Version difference data
+ + + +

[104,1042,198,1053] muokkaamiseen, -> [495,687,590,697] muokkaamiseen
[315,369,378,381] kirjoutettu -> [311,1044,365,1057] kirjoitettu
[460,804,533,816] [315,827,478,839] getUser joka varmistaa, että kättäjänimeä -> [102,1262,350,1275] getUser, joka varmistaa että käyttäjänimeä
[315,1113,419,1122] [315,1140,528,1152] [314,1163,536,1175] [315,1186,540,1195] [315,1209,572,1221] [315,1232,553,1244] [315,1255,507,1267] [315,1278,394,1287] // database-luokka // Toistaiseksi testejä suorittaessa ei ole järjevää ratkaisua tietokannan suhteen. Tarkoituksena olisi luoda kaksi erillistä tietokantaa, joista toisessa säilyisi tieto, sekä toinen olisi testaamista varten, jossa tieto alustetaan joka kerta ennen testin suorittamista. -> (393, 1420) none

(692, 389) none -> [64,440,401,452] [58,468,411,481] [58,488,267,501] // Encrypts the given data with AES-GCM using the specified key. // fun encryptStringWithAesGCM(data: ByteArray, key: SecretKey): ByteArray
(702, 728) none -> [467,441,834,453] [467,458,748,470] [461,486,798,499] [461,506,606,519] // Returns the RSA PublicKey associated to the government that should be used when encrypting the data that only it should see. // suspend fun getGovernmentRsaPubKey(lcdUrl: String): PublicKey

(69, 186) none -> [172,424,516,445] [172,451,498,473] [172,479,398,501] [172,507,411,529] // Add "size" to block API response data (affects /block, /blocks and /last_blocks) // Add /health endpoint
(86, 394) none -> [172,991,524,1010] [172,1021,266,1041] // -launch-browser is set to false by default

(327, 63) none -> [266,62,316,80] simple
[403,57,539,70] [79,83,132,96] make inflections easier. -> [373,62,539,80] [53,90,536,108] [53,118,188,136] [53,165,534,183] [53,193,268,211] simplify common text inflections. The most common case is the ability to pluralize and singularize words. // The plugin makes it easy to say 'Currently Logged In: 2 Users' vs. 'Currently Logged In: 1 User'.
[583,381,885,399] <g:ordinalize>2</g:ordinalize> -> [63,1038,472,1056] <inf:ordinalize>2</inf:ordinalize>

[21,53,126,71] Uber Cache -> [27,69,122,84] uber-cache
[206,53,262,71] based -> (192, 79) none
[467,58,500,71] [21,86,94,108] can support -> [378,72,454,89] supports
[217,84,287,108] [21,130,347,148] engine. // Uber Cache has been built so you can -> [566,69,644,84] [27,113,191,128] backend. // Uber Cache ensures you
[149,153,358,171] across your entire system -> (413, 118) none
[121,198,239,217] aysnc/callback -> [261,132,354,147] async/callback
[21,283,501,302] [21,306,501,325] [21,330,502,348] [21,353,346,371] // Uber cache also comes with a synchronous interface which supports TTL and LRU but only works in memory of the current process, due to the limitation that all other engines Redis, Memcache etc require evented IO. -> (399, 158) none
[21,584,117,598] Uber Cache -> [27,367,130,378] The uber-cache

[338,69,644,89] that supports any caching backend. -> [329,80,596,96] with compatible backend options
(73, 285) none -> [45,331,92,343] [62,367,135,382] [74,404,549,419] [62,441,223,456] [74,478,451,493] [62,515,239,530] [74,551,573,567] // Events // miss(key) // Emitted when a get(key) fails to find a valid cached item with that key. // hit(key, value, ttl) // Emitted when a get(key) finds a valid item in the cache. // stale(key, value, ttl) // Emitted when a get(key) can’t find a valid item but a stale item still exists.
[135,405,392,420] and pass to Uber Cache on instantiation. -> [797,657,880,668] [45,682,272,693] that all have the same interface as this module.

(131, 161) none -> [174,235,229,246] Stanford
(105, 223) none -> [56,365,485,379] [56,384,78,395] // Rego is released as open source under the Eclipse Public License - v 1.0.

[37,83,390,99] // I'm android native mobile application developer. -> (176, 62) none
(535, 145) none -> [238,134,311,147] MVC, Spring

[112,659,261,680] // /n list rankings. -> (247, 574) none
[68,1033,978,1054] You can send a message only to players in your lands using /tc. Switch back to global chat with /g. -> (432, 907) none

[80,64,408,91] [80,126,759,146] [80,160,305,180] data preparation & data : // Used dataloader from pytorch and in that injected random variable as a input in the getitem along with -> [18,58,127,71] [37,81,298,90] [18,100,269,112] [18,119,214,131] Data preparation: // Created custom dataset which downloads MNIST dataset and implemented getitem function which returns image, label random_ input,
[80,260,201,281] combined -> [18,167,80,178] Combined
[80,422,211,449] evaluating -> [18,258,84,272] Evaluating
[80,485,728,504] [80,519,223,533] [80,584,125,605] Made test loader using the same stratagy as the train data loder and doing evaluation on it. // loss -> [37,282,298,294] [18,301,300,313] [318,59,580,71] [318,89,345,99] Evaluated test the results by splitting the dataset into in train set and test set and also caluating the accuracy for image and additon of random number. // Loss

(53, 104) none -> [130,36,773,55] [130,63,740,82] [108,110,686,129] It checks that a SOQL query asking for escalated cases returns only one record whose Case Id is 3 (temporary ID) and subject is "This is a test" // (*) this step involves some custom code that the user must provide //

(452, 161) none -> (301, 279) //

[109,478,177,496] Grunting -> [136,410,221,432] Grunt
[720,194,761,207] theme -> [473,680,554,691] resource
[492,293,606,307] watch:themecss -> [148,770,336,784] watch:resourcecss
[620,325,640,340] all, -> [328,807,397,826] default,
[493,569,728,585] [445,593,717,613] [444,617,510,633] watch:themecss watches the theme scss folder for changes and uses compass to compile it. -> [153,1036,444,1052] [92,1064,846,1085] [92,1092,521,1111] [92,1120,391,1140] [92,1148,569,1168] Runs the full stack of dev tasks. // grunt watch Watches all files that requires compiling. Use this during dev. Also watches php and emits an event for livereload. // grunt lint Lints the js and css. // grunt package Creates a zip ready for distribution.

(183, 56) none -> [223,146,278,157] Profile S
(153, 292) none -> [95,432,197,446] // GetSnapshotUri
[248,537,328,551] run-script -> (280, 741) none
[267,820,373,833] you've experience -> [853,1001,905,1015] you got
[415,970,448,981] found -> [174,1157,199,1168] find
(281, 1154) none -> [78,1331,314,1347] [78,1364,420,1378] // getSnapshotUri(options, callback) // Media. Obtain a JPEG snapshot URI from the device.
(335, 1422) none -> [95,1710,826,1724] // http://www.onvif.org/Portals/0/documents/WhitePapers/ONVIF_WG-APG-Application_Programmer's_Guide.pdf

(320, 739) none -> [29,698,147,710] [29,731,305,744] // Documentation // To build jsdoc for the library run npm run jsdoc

+ + + +

What you should do
Give the entries again exactly as they stand.

Task response
[104,1042,198,1053] muokkaamiseen, -> [495,687,590,697] muokkaamiseen
[315,369,378,381] kirjoutettu -> [311,1044,365,1057] kirjoitettu
[460,804,533,816] [315,827,478,839] getUser joka varmistaa, että kättäjänimeä -> [102,1262,350,1275] getUser, joka varmistaa että käyttäjänimeä
[315,1113,419,1122] [315,1140,528,1152] [314,1163,536,1175] [315,1186,540,1195] [315,1209,572,1221] [315,1232,553,1244] [315,1255,507,1267] [315,1278,394,1287] // database-luokka // Toistaiseksi testejä suorittaessa ei ole järjevää ratkaisua tietokannan suhteen. Tarkoituksena olisi luoda kaksi erillistä tietokantaa, joista toisessa säilyisi tieto, sekä toinen olisi testaamista varten, jossa tieto alustetaan joka kerta ennen testin suorittamista. -> (393, 1420) none

(692, 389) none -> [64,440,401,452] [58,468,411,481] [58,488,267,501] // Encrypts the given data with AES-GCM using the specified key. // fun encryptStringWithAesGCM(data: ByteArray, key: SecretKey): ByteArray
(702, 728) none -> [467,441,834,453] [467,458,748,470] [461,486,798,499] [461,506,606,519] // Returns the RSA PublicKey associated to the government that should be used when encrypting the data that only it should see. // suspend fun getGovernmentRsaPubKey(lcdUrl: String): PublicKey

(69, 186) none -> [172,424,516,445] [172,451,498,473] [172,479,398,501] [172,507,411,529] // Add "size" to block API response data (affects /block, /blocks and /last_blocks) // Add /health endpoint
(86, 394) none -> [172,991,524,1010] [172,1021,266,1041] // -launch-browser is set to false by default

(327, 63) none -> [266,62,316,80] simple
[403,57,539,70] [79,83,132,96] make inflections easier. -> [373,62,539,80] [53,90,536,108] [53,118,188,136] [53,165,534,183] [53,193,268,211] simplify common text inflections. The most common case is the ability to pluralize and singularize words. // The plugin makes it easy to say 'Currently Logged In: 2 Users' vs. 'Currently Logged In: 1 User'.
[583,381,885,399] <g:ordinalize>2</g:ordinalize> -> [63,1038,472,1056] <inf:ordinalize>2</inf:ordinalize>

[21,53,126,71] Uber Cache -> [27,69,122,84] uber-cache
[206,53,262,71] based -> (192, 79) none
[467,58,500,71] [21,86,94,108] can support -> [378,72,454,89] supports
[217,84,287,108] [21,130,347,148] engine. // Uber Cache has been built so you can -> [566,69,644,84] [27,113,191,128] backend. // Uber Cache ensures you
[149,153,358,171] across your entire system -> (413, 118) none
[121,198,239,217] aysnc/callback -> [261,132,354,147] async/callback
[21,283,501,302] [21,306,501,325] [21,330,502,348] [21,353,346,371] // Uber cache also comes with a synchronous interface which supports TTL and LRU but only works in memory of the current process, due to the limitation that all other engines Redis, Memcache etc require evented IO. -> (399, 158) none
[21,584,117,598] Uber Cache -> [27,367,130,378] The uber-cache

[338,69,644,89] that supports any caching backend. -> [329,80,596,96] with compatible backend options
(73, 285) none -> [45,331,92,343] [62,367,135,382] [74,404,549,419] [62,441,223,456] [74,478,451,493] [62,515,239,530] [74,551,573,567] // Events // miss(key) // Emitted when a get(key) fails to find a valid cached item with that key. // hit(key, value, ttl) // Emitted when a get(key) finds a valid item in the cache. // stale(key, value, ttl) // Emitted when a get(key) can’t find a valid item but a stale item still exists.
[135,405,392,420] and pass to Uber Cache on instantiation. -> [797,657,880,668] [45,682,272,693] that all have the same interface as this module.

(131, 161) none -> [174,235,229,246] Stanford
(105, 223) none -> [56,365,485,379] [56,384,78,395] // Rego is released as open source under the Eclipse Public License - v 1.0.

[37,83,390,99] // I'm android native mobile application developer. -> (176, 62) none
(535, 145) none -> [238,134,311,147] MVC, Spring

[112,659,261,680] // /n list rankings. -> (247, 574) none
[68,1033,978,1054] You can send a message only to players in your lands using /tc. Switch back to global chat with /g. -> (432, 907) none

[80,64,408,91] [80,126,759,146] [80,160,305,180] data preparation & data : // Used dataloader from pytorch and in that injected random variable as a input in the getitem along with -> [18,58,127,71] [37,81,298,90] [18,100,269,112] [18,119,214,131] Data preparation: // Created custom dataset which downloads MNIST dataset and implemented getitem function which returns image, label random_ input,
[80,260,201,281] combined -> [18,167,80,178] Combined
[80,422,211,449] evaluating -> [18,258,84,272] Evaluating
[80,485,728,504] [80,519,223,533] [80,584,125,605] Made test loader using the same stratagy as the train data loder and doing evaluation on it. // loss -> [37,282,298,294] [18,301,300,313] [318,59,580,71] [318,89,345,99] Evaluated test the results by splitting the dataset into in train set and test set and also caluating the accuracy for image and additon of random number. // Loss

(53, 104) none -> [130,36,773,55] [130,63,740,82] [108,110,686,129] It checks that a SOQL query asking for escalated cases returns only one record whose Case Id is 3 (temporary ID) and subject is "This is a test" // (*) this step involves some custom code that the user must provide //

(452, 161) none -> (301, 279) //

[109,478,177,496] Grunting -> [136,410,221,432] Grunt
[720,194,761,207] theme -> [473,680,554,691] resource
[492,293,606,307] watch:themecss -> [148,770,336,784] watch:resourcecss
[620,325,640,340] all, -> [328,807,397,826] default,
[493,569,728,585] [445,593,717,613] [444,617,510,633] watch:themecss watches the theme scss folder for changes and uses compass to compile it. -> [153,1036,444,1052] [92,1064,846,1085] [92,1092,521,1111] [92,1120,391,1140] [92,1148,569,1168] Runs the full stack of dev tasks. // grunt watch Watches all files that requires compiling. Use this during dev. Also watches php and emits an event for livereload. // grunt lint Lints the js and css. // grunt package Creates a zip ready for distribution.

(183, 56) none -> [223,146,278,157] Profile S
(153, 292) none -> [95,432,197,446] // GetSnapshotUri
[248,537,328,551] run-script -> (280, 741) none
[267,820,373,833] you've experience -> [853,1001,905,1015] you got
[415,970,448,981] found -> [174,1157,199,1168] find
(281, 1154) none -> [78,1331,314,1347] [78,1364,420,1378] // getSnapshotUri(options, callback) // Media. Obtain a JPEG snapshot URI from the device.
(335, 1422) none -> [95,1710,826,1724] // http://www.onvif.org/Portals/0/documents/WhitePapers/ONVIF_WG-APG-Application_Programmer's_Guide.pdf

(320, 739) none -> [29,698,147,710] [29,731,305,744] // Documentation // To build jsdoc for the library run npm run jsdoc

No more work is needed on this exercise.